The Corvias Military Living policy echoed and extended the uniform policies already effect in U.S. Army and Marine Corps base housing worldwide, which have not always been effectively enforced against organized resistance.
Military.com spouse and family blogger Amy Bushatz, for instance, on January 30, 2013 posted a blog installment entitled “How to Get Banned Pups on Base (Without Breaking the Rules),” which advised troops and their families to call a dog “something––anything––other than the banned breed,” and to “Ask your vet or shelter to help you out,” because “Vets and clinics want you to adopt the dog, and they want you to keep the dog.”
The U.S. Army in January 2009 became the first branch of the U.S. armed services to adopt breed-specific housing rules throughout its jurisdiction, after at least six dog attack fatalities in five years and one near-fatal mauling either occurred in military housing or involved personnel who lived in military housing.

(Beth Clifton collage)
Why the U.S. Army took the lead
The string of fatalities began in May 2005, when a pit bull whose family acquired him while living in military housing in Texas killed a two-year-old girl in Huntington, West Virginia.
A Rottweiler in February 2006 fatally mauled the four-year-old son of a woman who was stationed at Malmstrom Air Force Base, near Ulm, Montana. The victim and his mother were staying with relatives when the attack occurred.
Two pit bulls in May 2007 killed a three-year-old boy in base housing at Hunter Army Airfield, Georgia.
A July 2007 fatal attack on an 11-month-old boy by two Siberian huskies in a home near Cookeville, Tennessee, involved two families who met while living in U.S. Marine Corps housing. The father of the victim was a U.S. Marine Corps recruiter, who was still on active duty, but the attack appears to have occurred on private property. Huskies have not been included in the Army, Marine Corps, and Air Force dog breed bans.
Eleven-year-old Seth Lovett, mauled by a pit bull at Fort Hood, near Killeen, Texas, died on November 6, 2007 at the Carl Darnall Army Medical Center.
Finally, in May 2008, a visitor’s pit bull killed a three-year-old boy at Camp Lejeune.
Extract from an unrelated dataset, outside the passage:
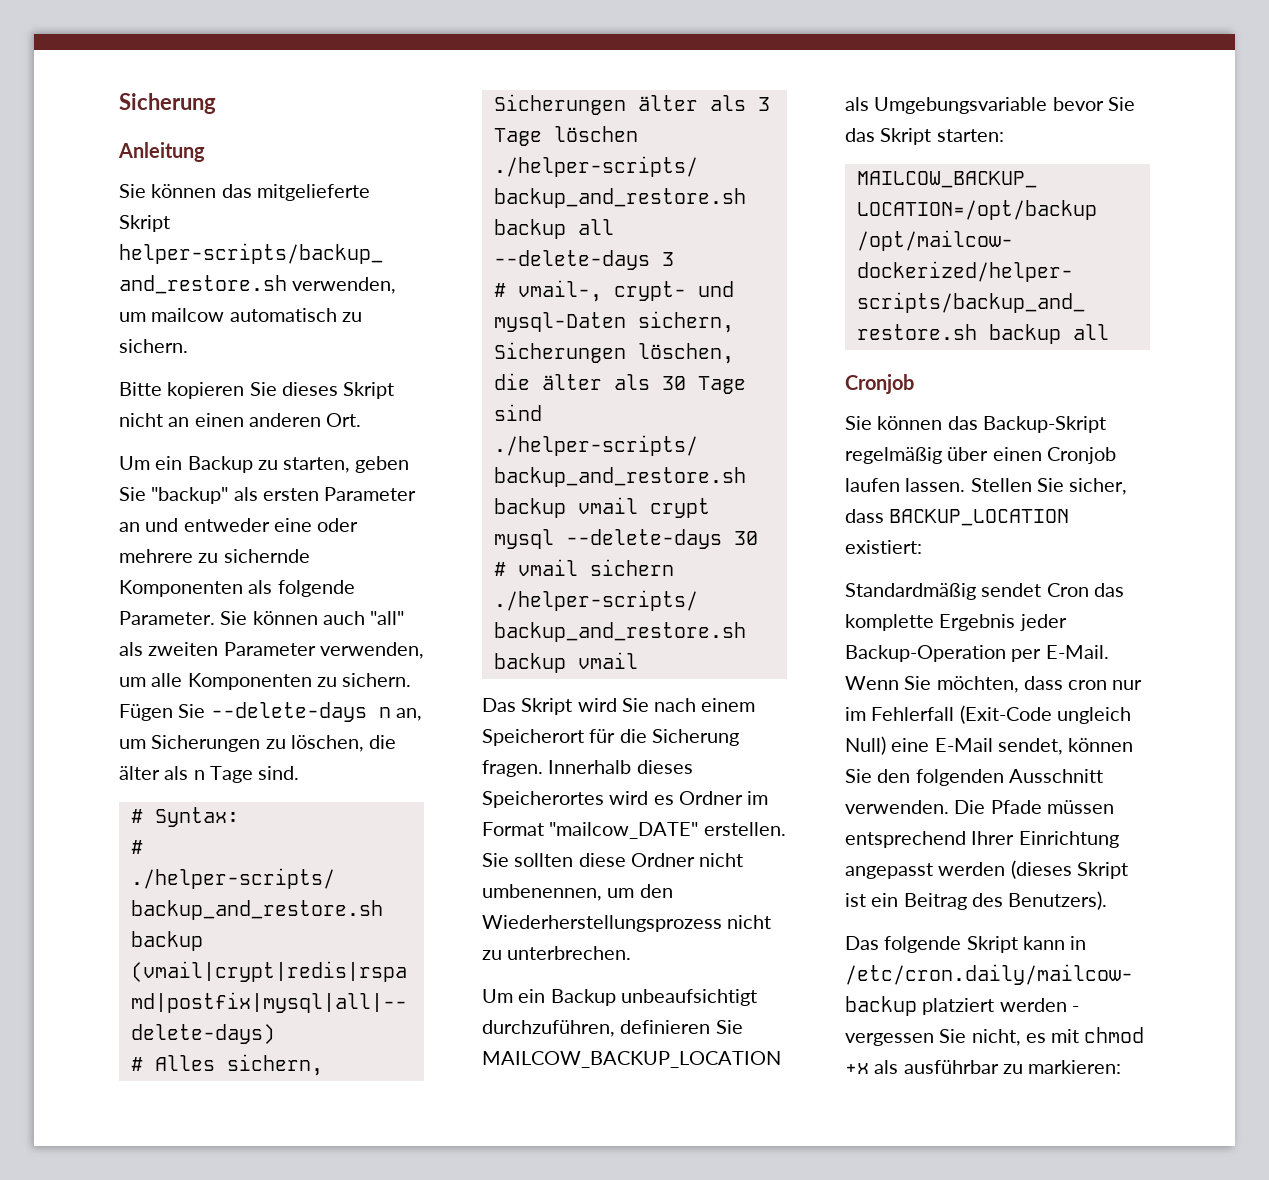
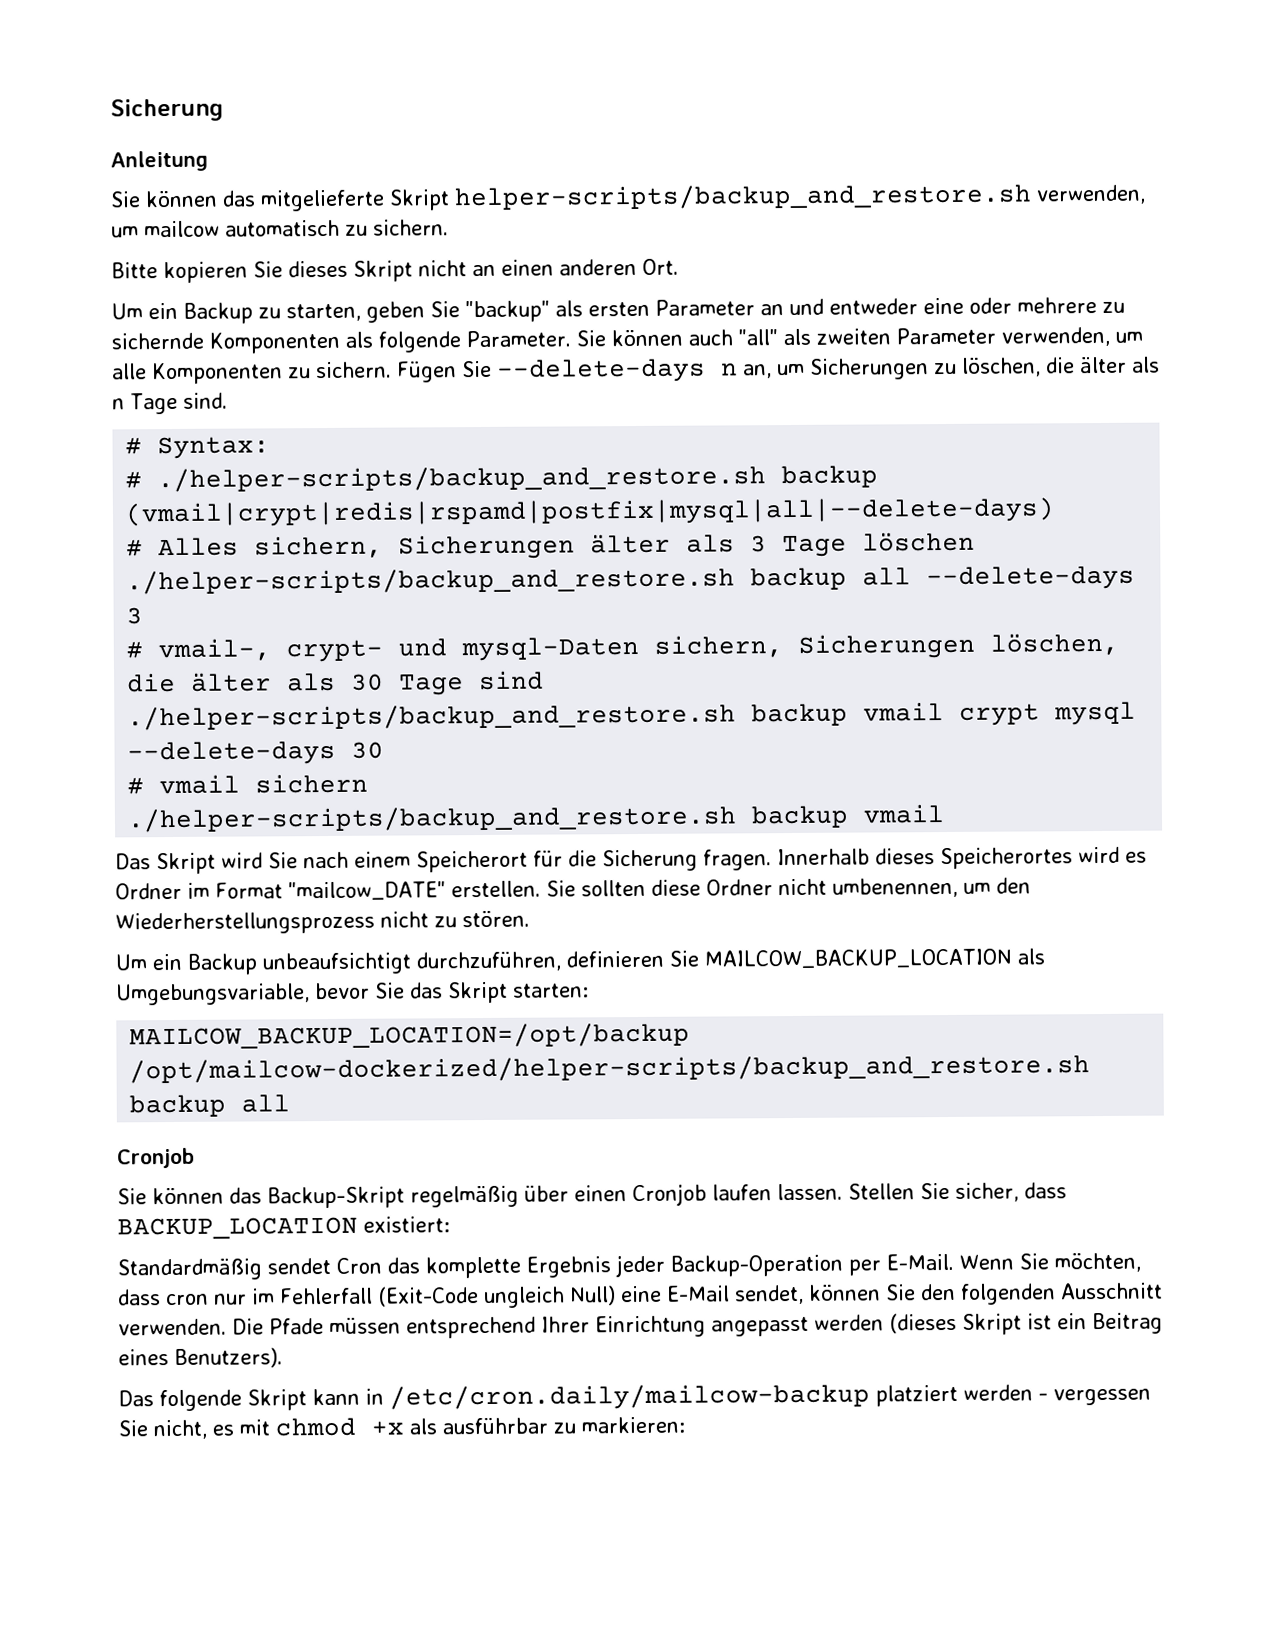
[507,946,632,960] unterbrechen. -> [462,909,530,928] stören.
[874,97,1048,114] Umgebungsvariable -> [116,983,310,1006] Umgebungsvariable,
[971,893,1003,907] des -> [118,1349,169,1366] eines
The May 2008 Camp Lejeune fatality came as the U.S. Marine Corps faced a $5 million lawsuit over a 2005 attack by a Rottweiler at Camp Lejeune that cost a child an ear.

(Beth Clifton collage)
Marines & Air Force followed
Alarmed at last, the Army, Marine Corps, and Air Force high commands all began moving toward adopting unified breed-specific housing rules.
By then many individual bases, Fort Polk among them, had already adopted breed-specific housing rules at instigation of concerned base commanders.
Pit bulls had also been banned from housing at the U.S. Marine Corps bases in Quantico, Virginia, and Kaneohe Bay, Hawaii.
All 10 bases in the U.S. Air Force Space Command had prohibited pit bulls and Rottweilers from base housing, along with Andrews Air Force Base in Maryland, Ellsworth Air Force Base in South Dakota, Kirtland Air Force Base in New Mexico, and McGuire Air Force in New Jersey.
The Ellsworth and McGuire orders additionally named Dobermans, while the Kirtland order named wolf hybrids.

(Beth Clifton collage)
Fort Hood had banned only wolf hybrids, coyotes, & jackals
Fort Hood was believed to have had the least restrictive dog policy of any major Army installation, prohibiting possession only of wolf hybrids, coyotes, and jackals before Seth Lovett was killed. Fort Hood banned pit bulls in November 2008, however, ahead of the uniform U.S. Army ban, but allowed pit bulls who were registered at the Fort Hood Veterinary Clinic before July 10, 2008 to remain on base.
Lieutenant Colonel Peter Lydon, then the Fort Hood provost marshal, told Amanda Kim Stairrett of the Killeen Daily Herald that over the preceding six years, 68% of the dogs who were declared dangerous after biting someone on base had been pit bulls and 8% were Rottweilers.
U.S. Army commanders at more than 40 bases around the world were on January 5, 2009 ordered to implement a new Pet Policy for Privatized Housing.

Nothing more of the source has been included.